TASK PROMPT: Would you transcribe the whole listing exactly, minus its pictures?

------------------------------------------------------------------------

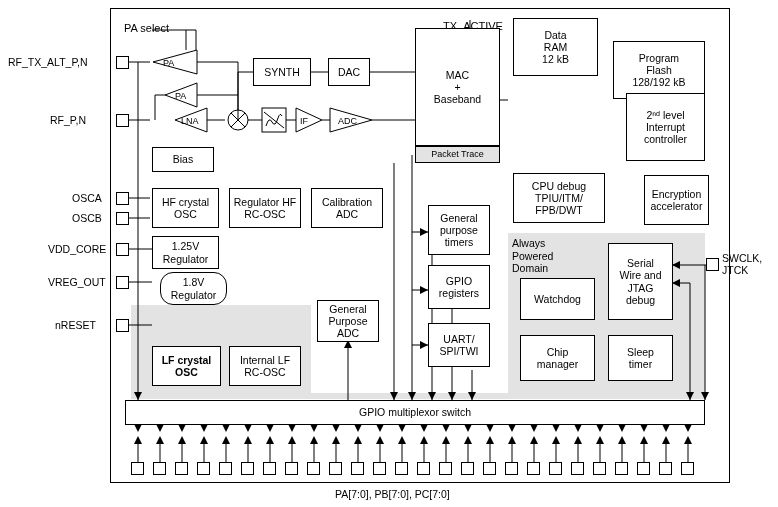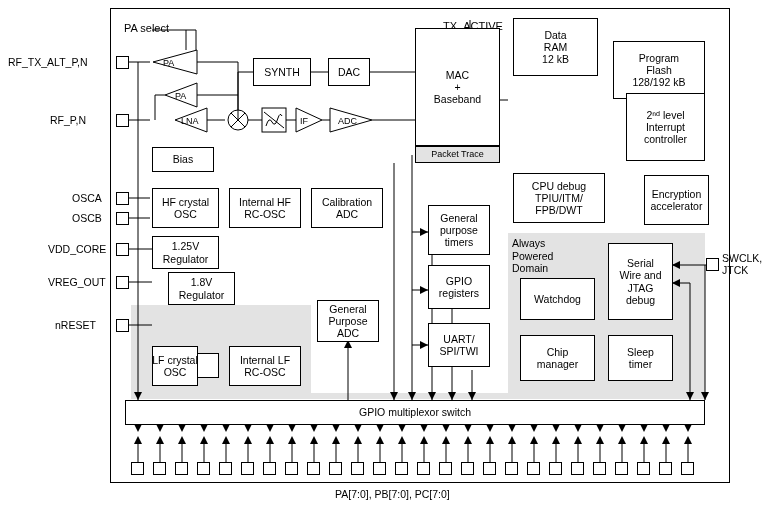--- a/index.html
+++ b/index.html
@@ -331,7 +331,7 @@
 
   <div class="box" style="left:152px;top:188px;width:67px;height:40px;white-space:pre;"><span>HF crystal
 OSC</span></div>
-  <div class="box" style="left:229px;top:188px;width:72px;height:40px;white-space:pre;"><span>Internal HF
+  <div class="box" style="left:229px;top:188px;width:72px;height:40px;white-space:pre;"><span>Regulator HF
 RC-OSC</span></div>
   <div class="box" style="left:311px;top:188px;width:72px;height:40px;white-space:pre;"><span>Calibration
 ADC</span></div>

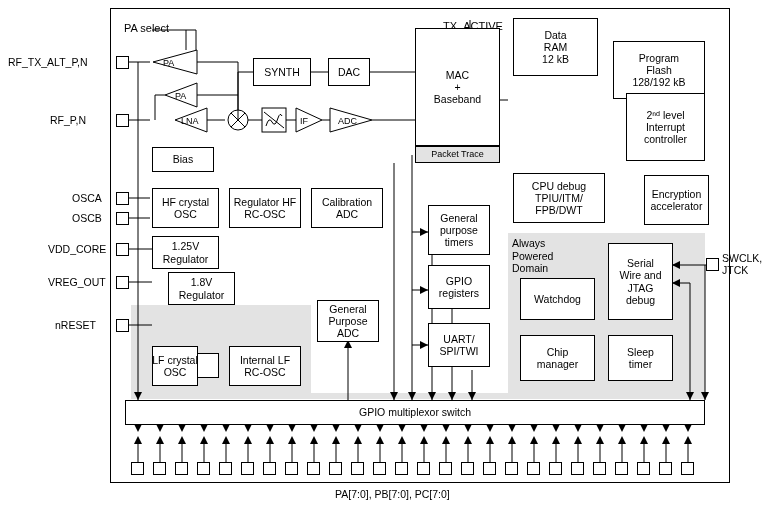--- a/index.html
+++ b/index.html
@@ -338,7 +338,7 @@
 
   <div class="box" style="left:152px;top:236px;width:67px;height:33px;white-space:pre;"><span>1.25V
 Regulator</span></div>
-  <div class="box" style="left:168px;top:272px;width:67px;height:33px;white-space:pre;"><span>1.8V
+  <div class="box" style="left:160px;top:272px;width:67px;height:33px;white-space:pre;border-radius:13px;"><span>1.8V
 Regulator</span></div>
 
   <div class="box" style="left:152px;top:313px;width:67px;height:25px;margin-top:40px;">POR</div>

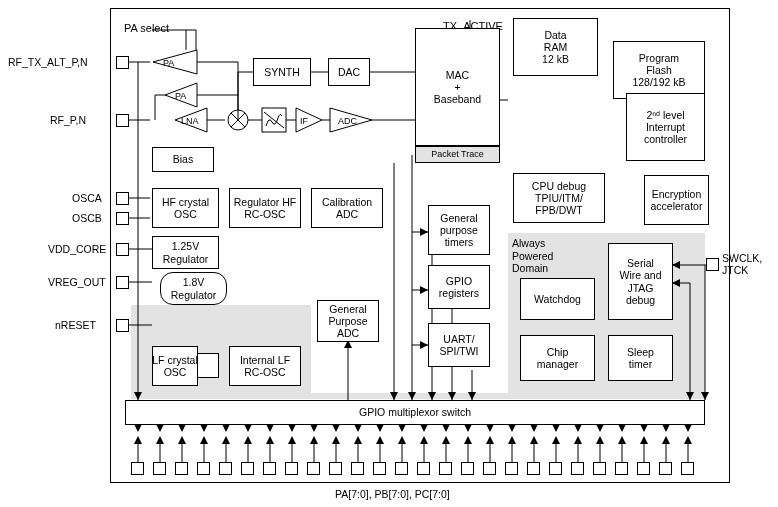--- a/index.html
+++ b/index.html
@@ -342,7 +342,7 @@
 Regulator</span></div>
 
   <div class="box" style="left:152px;top:313px;width:67px;height:25px;margin-top:40px;">POR</div>
-  <div class="box" style="left:152px;top:346px;width:46px;height:40px;white-space:pre;"><span>LF crystal
+  <div class="box" style="left:152px;top:346px;width:69px;height:40px;white-space:pre;font-weight:bold;"><span>LF crystal
 OSC</span></div>
   <div class="box" style="left:229px;top:346px;width:72px;height:40px;white-space:pre;"><span>Internal LF
 RC-OSC</span></div>

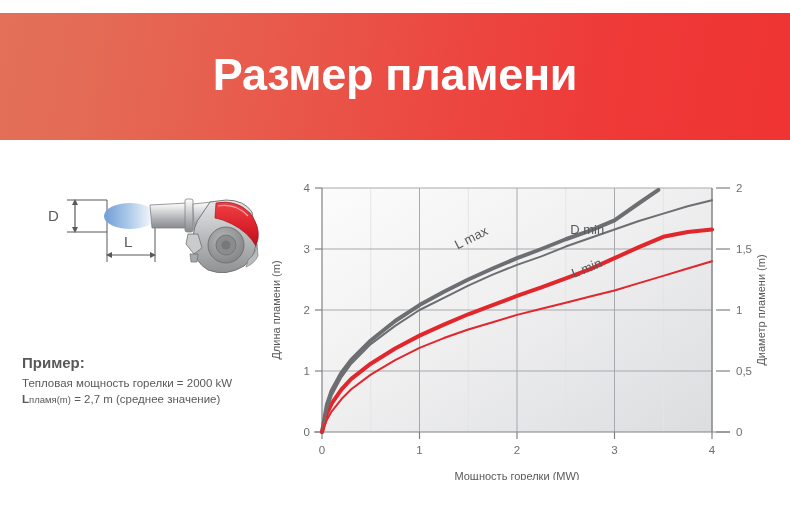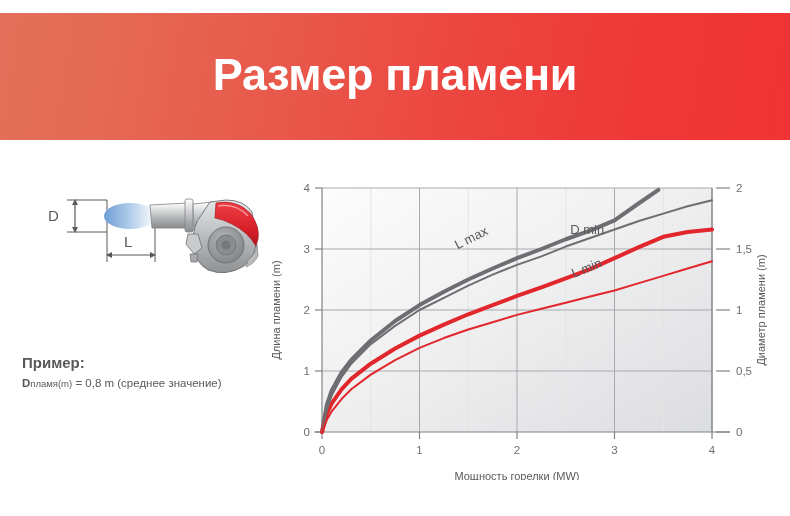--- a/index.html
+++ b/index.html
@@ -182,6 +182,7 @@
 
 <div id="example-block">
   <div class="ex-title">Пример:</div>
+  <div class="ex-line">Тепловая мощность горелки = 2000 kW</div>
   <div class="ex-line">
     <span class="sym">D</span><span class="sub">пламя(m)</span>
     <span>= 0,8 m (среднее значение)</span>

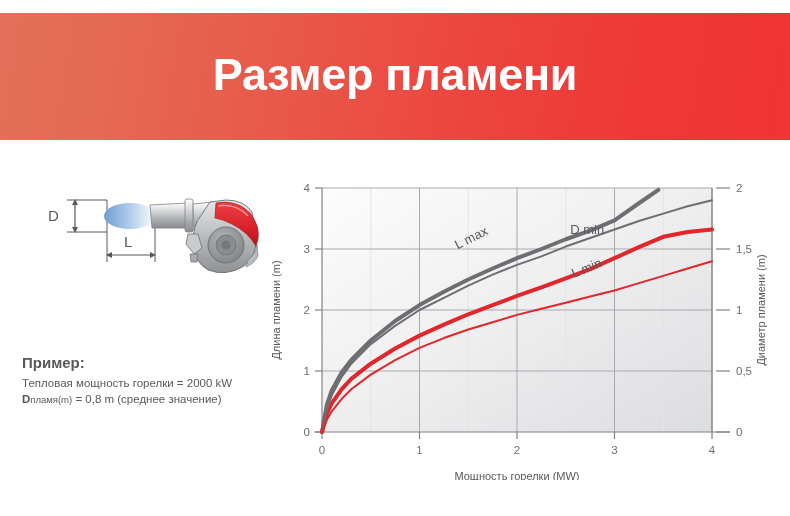--- a/index.html
+++ b/index.html
@@ -183,6 +183,10 @@
 <div id="example-block">
   <div class="ex-title">Пример:</div>
   <div class="ex-line">Тепловая мощность горелки = 2000 kW</div>
+  <div class="ex-line">
+    <span class="sym">L</span><span class="sub">пламя(m)</span>
+    <span>= 2,7 m (среднее значение)</span>
+  </div>
   <div class="ex-line">
     <span class="sym">D</span><span class="sub">пламя(m)</span>
     <span>= 0,8 m (среднее значение)</span>

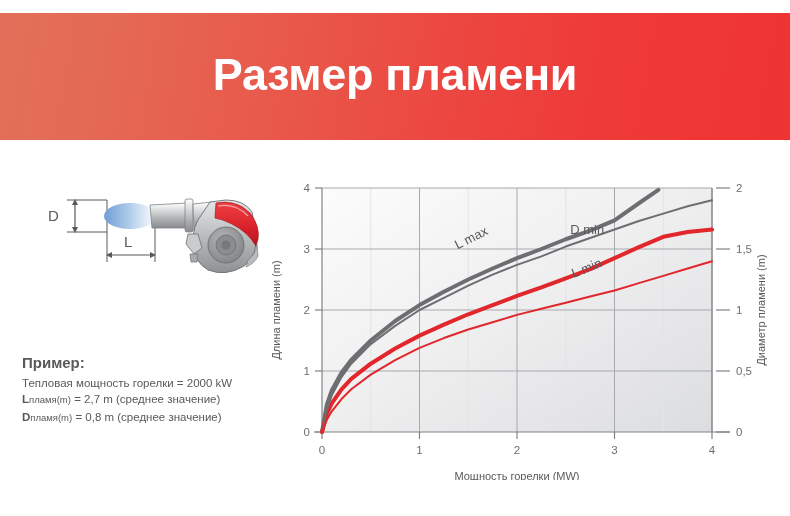--- a/index.html
+++ b/index.html
@@ -186,10 +186,6 @@
   <div class="ex-line">
     <span class="sym">L</span><span class="sub">пламя(m)</span>
     <span>= 2,7 m (среднее значение)</span>
-  </div>
-  <div class="ex-line">
-    <span class="sym">D</span><span class="sub">пламя(m)</span>
-    <span>= 0,8 m (среднее значение)</span>
   </div>
 </div>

------------------------------------------------------------------------

EXERCISE RESULT:
--- a/index.html
+++ b/index.html
@@ -331,7 +331,7 @@
 
   <div class="box" style="left:152px;top:188px;width:67px;height:40px;white-space:pre;"><span>HF crystal
 OSC</span></div>
-  <div class="box" style="left:229px;top:188px;width:72px;height:40px;white-space:pre;"><span>Internal HF
+  <div class="box" style="left:229px;top:188px;width:72px;height:40px;white-space:pre;"><span>Regulator HF
 RC-OSC</span></div>
   <div class="box" style="left:311px;top:188px;width:72px;height:40px;white-space:pre;"><span>Calibration
 ADC</span></div>

--- a/index.html
+++ b/index.html
@@ -338,7 +338,7 @@
 
   <div class="box" style="left:152px;top:236px;width:67px;height:33px;white-space:pre;"><span>1.25V
 Regulator</span></div>
-  <div class="box" style="left:168px;top:272px;width:67px;height:33px;white-space:pre;"><span>1.8V
+  <div class="box" style="left:160px;top:272px;width:67px;height:33px;white-space:pre;border-radius:13px;"><span>1.8V
 Regulator</span></div>
 
   <div class="box" style="left:152px;top:313px;width:67px;height:25px;margin-top:40px;">POR</div>

--- a/index.html
+++ b/index.html
@@ -342,7 +342,7 @@
 Regulator</span></div>
 
   <div class="box" style="left:152px;top:313px;width:67px;height:25px;margin-top:40px;">POR</div>
-  <div class="box" style="left:152px;top:346px;width:46px;height:40px;white-space:pre;"><span>LF crystal
+  <div class="box" style="left:152px;top:346px;width:69px;height:40px;white-space:pre;font-weight:bold;"><span>LF crystal
 OSC</span></div>
   <div class="box" style="left:229px;top:346px;width:72px;height:40px;white-space:pre;"><span>Internal LF
 RC-OSC</span></div>

--- a/index.html
+++ b/index.html
@@ -182,6 +182,7 @@
 
 <div id="example-block">
   <div class="ex-title">Пример:</div>
+  <div class="ex-line">Тепловая мощность горелки = 2000 kW</div>
   <div class="ex-line">
     <span class="sym">D</span><span class="sub">пламя(m)</span>
     <span>= 0,8 m (среднее значение)</span>

--- a/index.html
+++ b/index.html
@@ -183,6 +183,10 @@
 <div id="example-block">
   <div class="ex-title">Пример:</div>
   <div class="ex-line">Тепловая мощность горелки = 2000 kW</div>
+  <div class="ex-line">
+    <span class="sym">L</span><span class="sub">пламя(m)</span>
+    <span>= 2,7 m (среднее значение)</span>
+  </div>
   <div class="ex-line">
     <span class="sym">D</span><span class="sub">пламя(m)</span>
     <span>= 0,8 m (среднее значение)</span>

--- a/index.html
+++ b/index.html
@@ -186,10 +186,6 @@
   <div class="ex-line">
     <span class="sym">L</span><span class="sub">пламя(m)</span>
     <span>= 2,7 m (среднее значение)</span>
-  </div>
-  <div class="ex-line">
-    <span class="sym">D</span><span class="sub">пламя(m)</span>
-    <span>= 0,8 m (среднее значение)</span>
   </div>
 </div>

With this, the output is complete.